Material shown:
========================

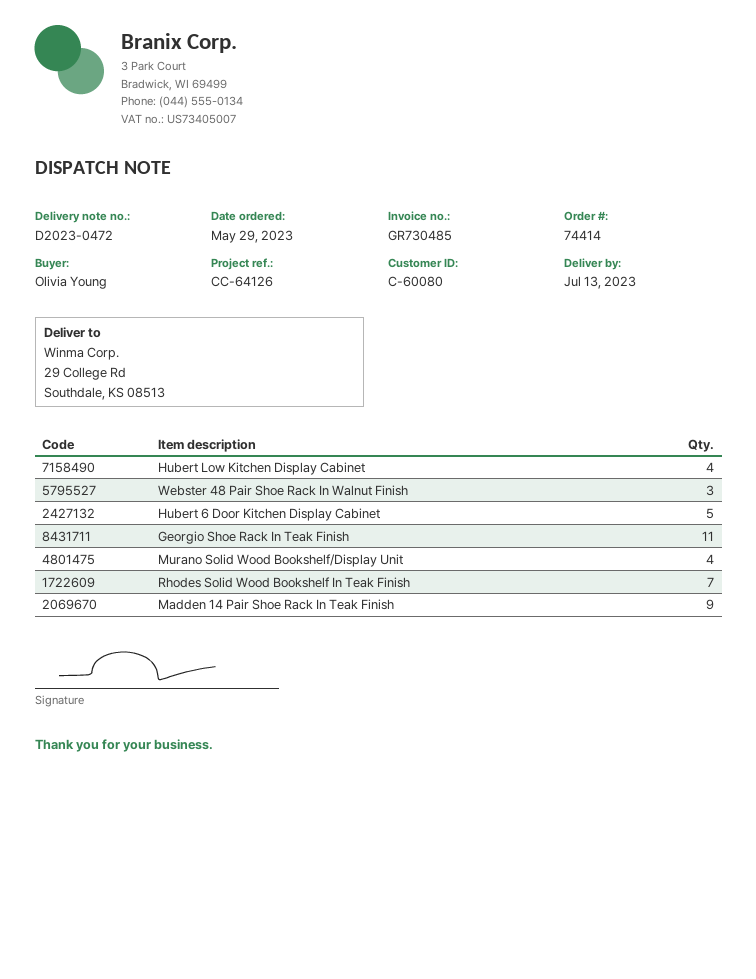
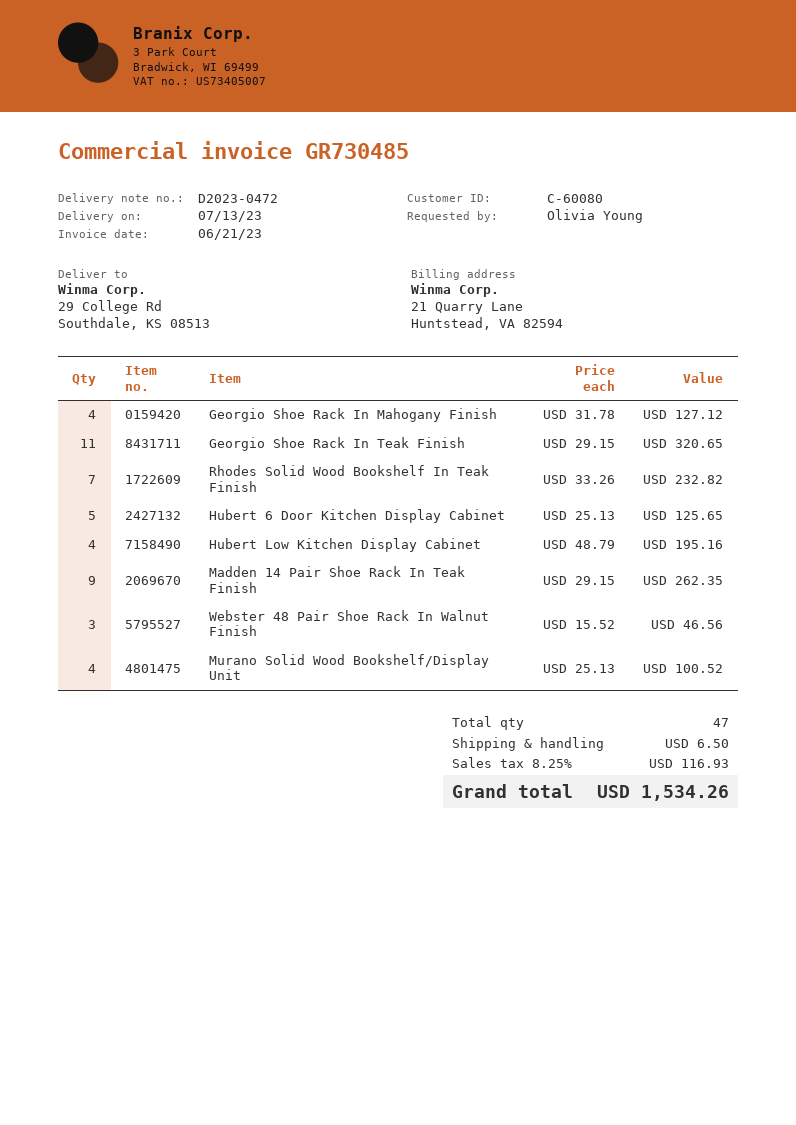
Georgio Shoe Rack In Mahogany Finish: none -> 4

========================

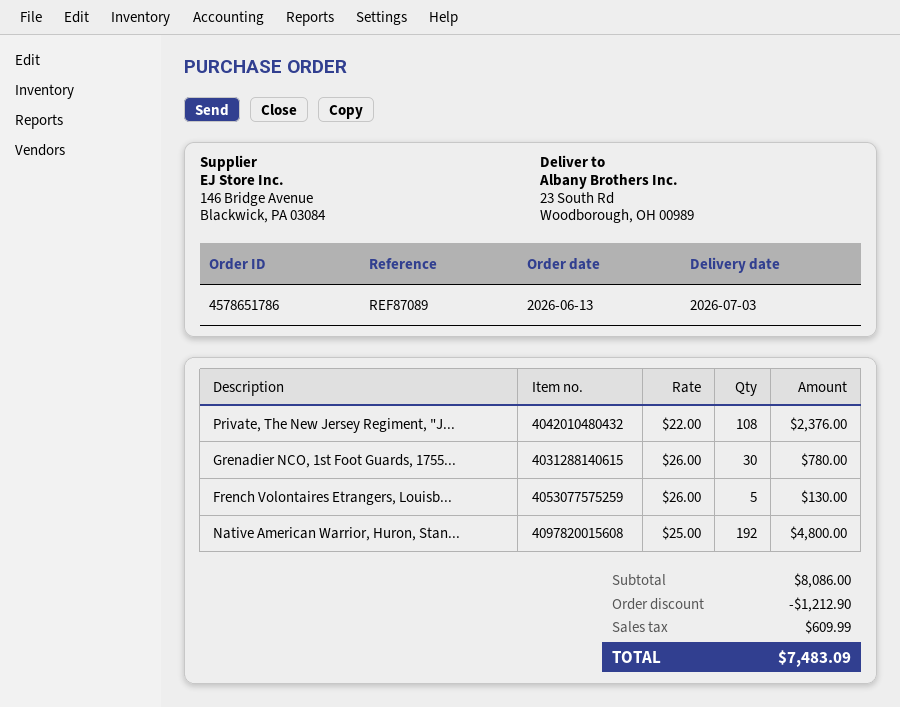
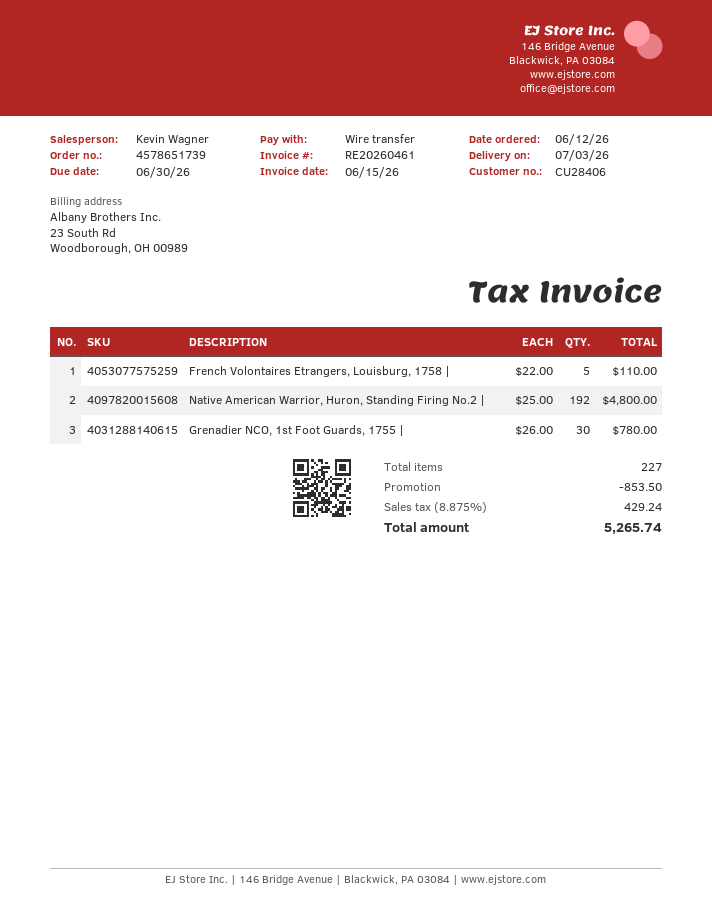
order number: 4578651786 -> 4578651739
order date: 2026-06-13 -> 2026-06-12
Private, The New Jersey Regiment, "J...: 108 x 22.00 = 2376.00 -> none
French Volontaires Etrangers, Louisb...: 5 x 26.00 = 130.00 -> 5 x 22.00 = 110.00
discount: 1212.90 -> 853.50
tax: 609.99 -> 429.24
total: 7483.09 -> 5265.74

========================

Exercise directions:
For the listing above, give the number of lines that contain the string "order" and nothing else.

Result of this task:
2